__WORK TASK__:
Write out the entries exactly. None of the pictures should appear in the copy.

-- Opening Marker --

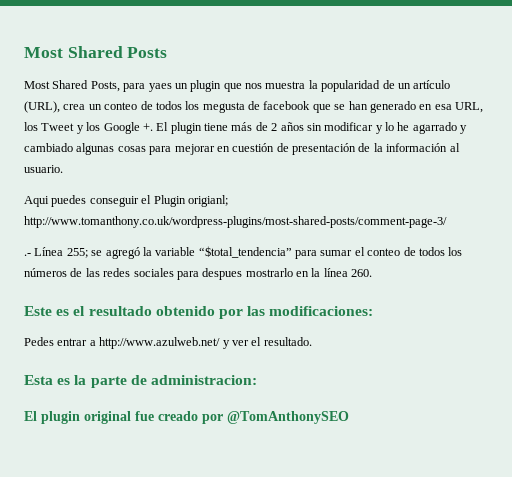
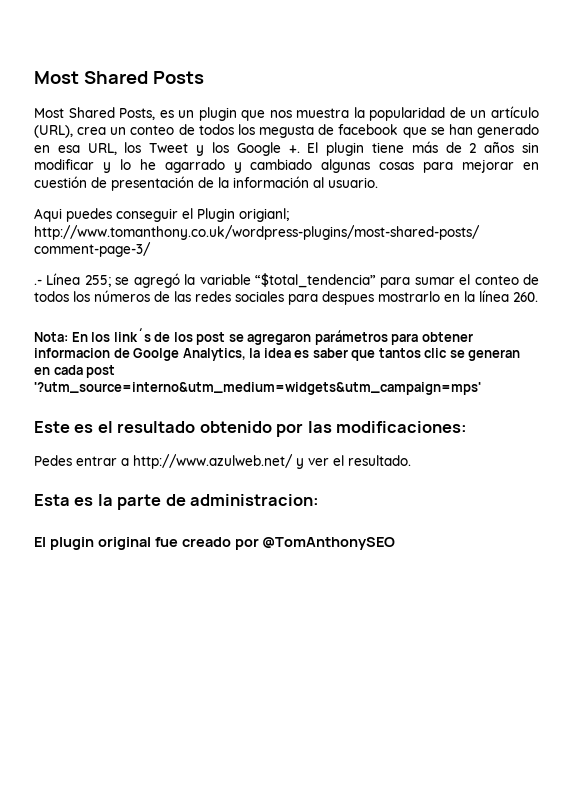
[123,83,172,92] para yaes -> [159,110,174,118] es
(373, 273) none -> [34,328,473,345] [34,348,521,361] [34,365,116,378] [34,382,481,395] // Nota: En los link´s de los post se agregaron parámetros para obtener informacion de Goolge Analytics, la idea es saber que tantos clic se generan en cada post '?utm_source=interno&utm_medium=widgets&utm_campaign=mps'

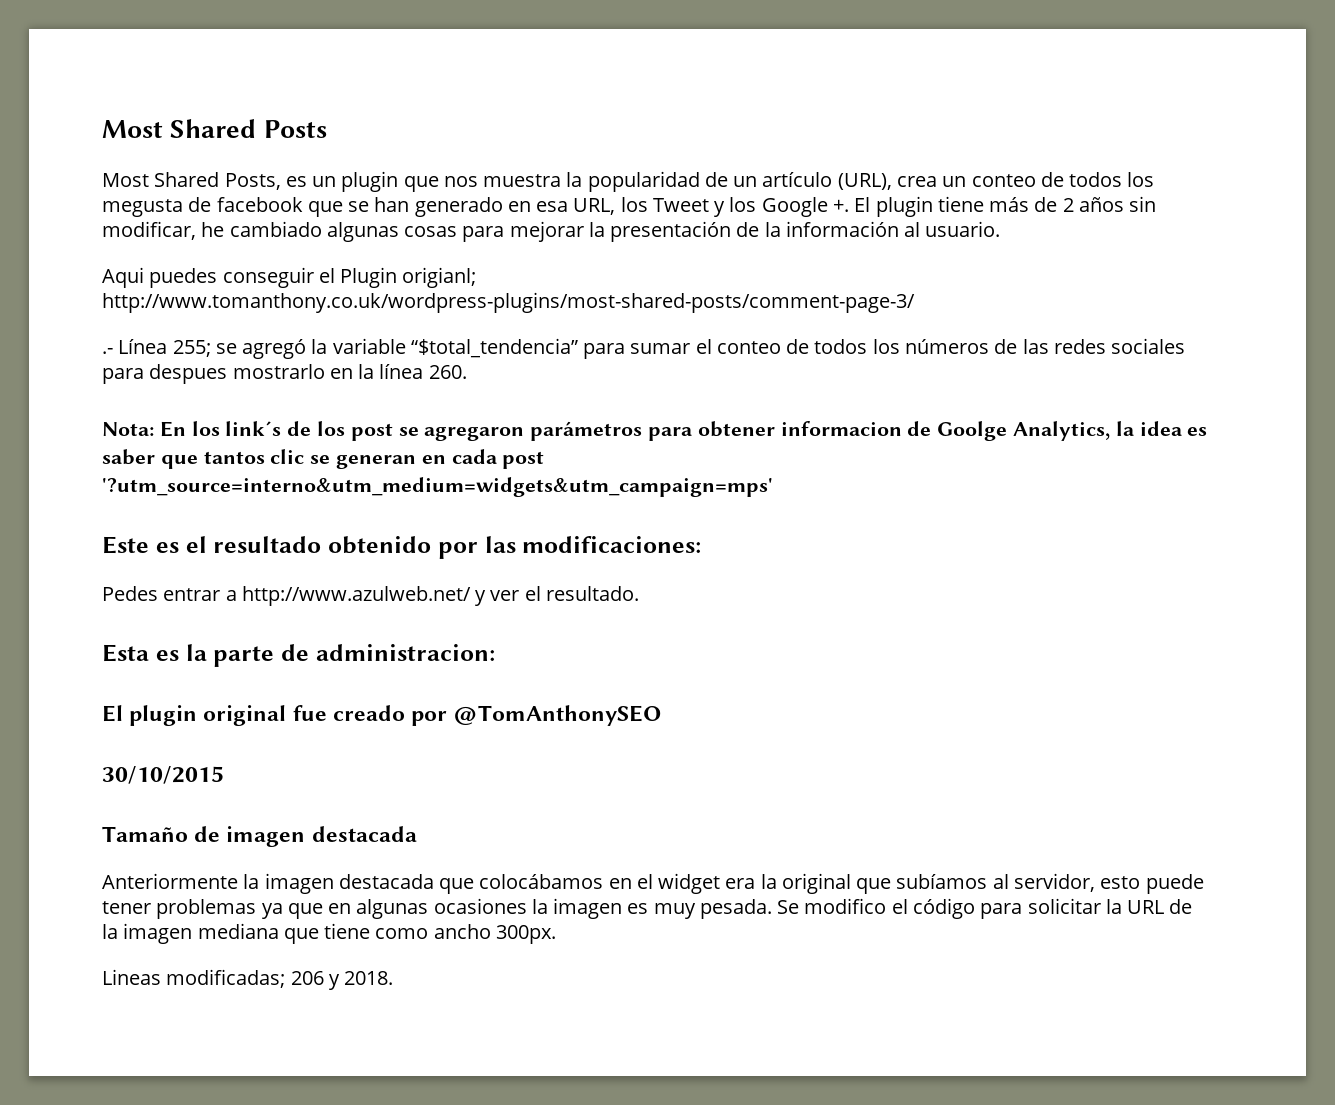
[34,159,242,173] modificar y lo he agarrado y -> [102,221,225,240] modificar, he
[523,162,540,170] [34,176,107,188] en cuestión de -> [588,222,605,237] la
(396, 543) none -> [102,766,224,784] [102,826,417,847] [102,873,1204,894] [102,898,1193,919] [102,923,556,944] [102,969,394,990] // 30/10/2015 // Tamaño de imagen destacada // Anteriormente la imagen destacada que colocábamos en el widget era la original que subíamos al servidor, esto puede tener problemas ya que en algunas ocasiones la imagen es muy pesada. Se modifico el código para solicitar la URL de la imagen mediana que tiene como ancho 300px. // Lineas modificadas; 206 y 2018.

-- Closing Marker --

__RESULT OF THE TASK__:
[123,83,172,92] para yaes -> [159,110,174,118] es
(373, 273) none -> [34,328,473,345] [34,348,521,361] [34,365,116,378] [34,382,481,395] // Nota: En los link´s de los post se agregaron parámetros para obtener informacion de Goolge Analytics, la idea es saber que tantos clic se generan en cada post '?utm_source=interno&utm_medium=widgets&utm_campaign=mps'

[34,159,242,173] modificar y lo he agarrado y -> [102,221,225,240] modificar, he
[523,162,540,170] [34,176,107,188] en cuestión de -> [588,222,605,237] la
(396, 543) none -> [102,766,224,784] [102,826,417,847] [102,873,1204,894] [102,898,1193,919] [102,923,556,944] [102,969,394,990] // 30/10/2015 // Tamaño de imagen destacada // Anteriormente la imagen destacada que colocábamos en el widget era la original que subíamos al servidor, esto puede tener problemas ya que en algunas ocasiones la imagen es muy pesada. Se modifico el código para solicitar la URL de la imagen mediana que tiene como ancho 300px. // Lineas modificadas; 206 y 2018.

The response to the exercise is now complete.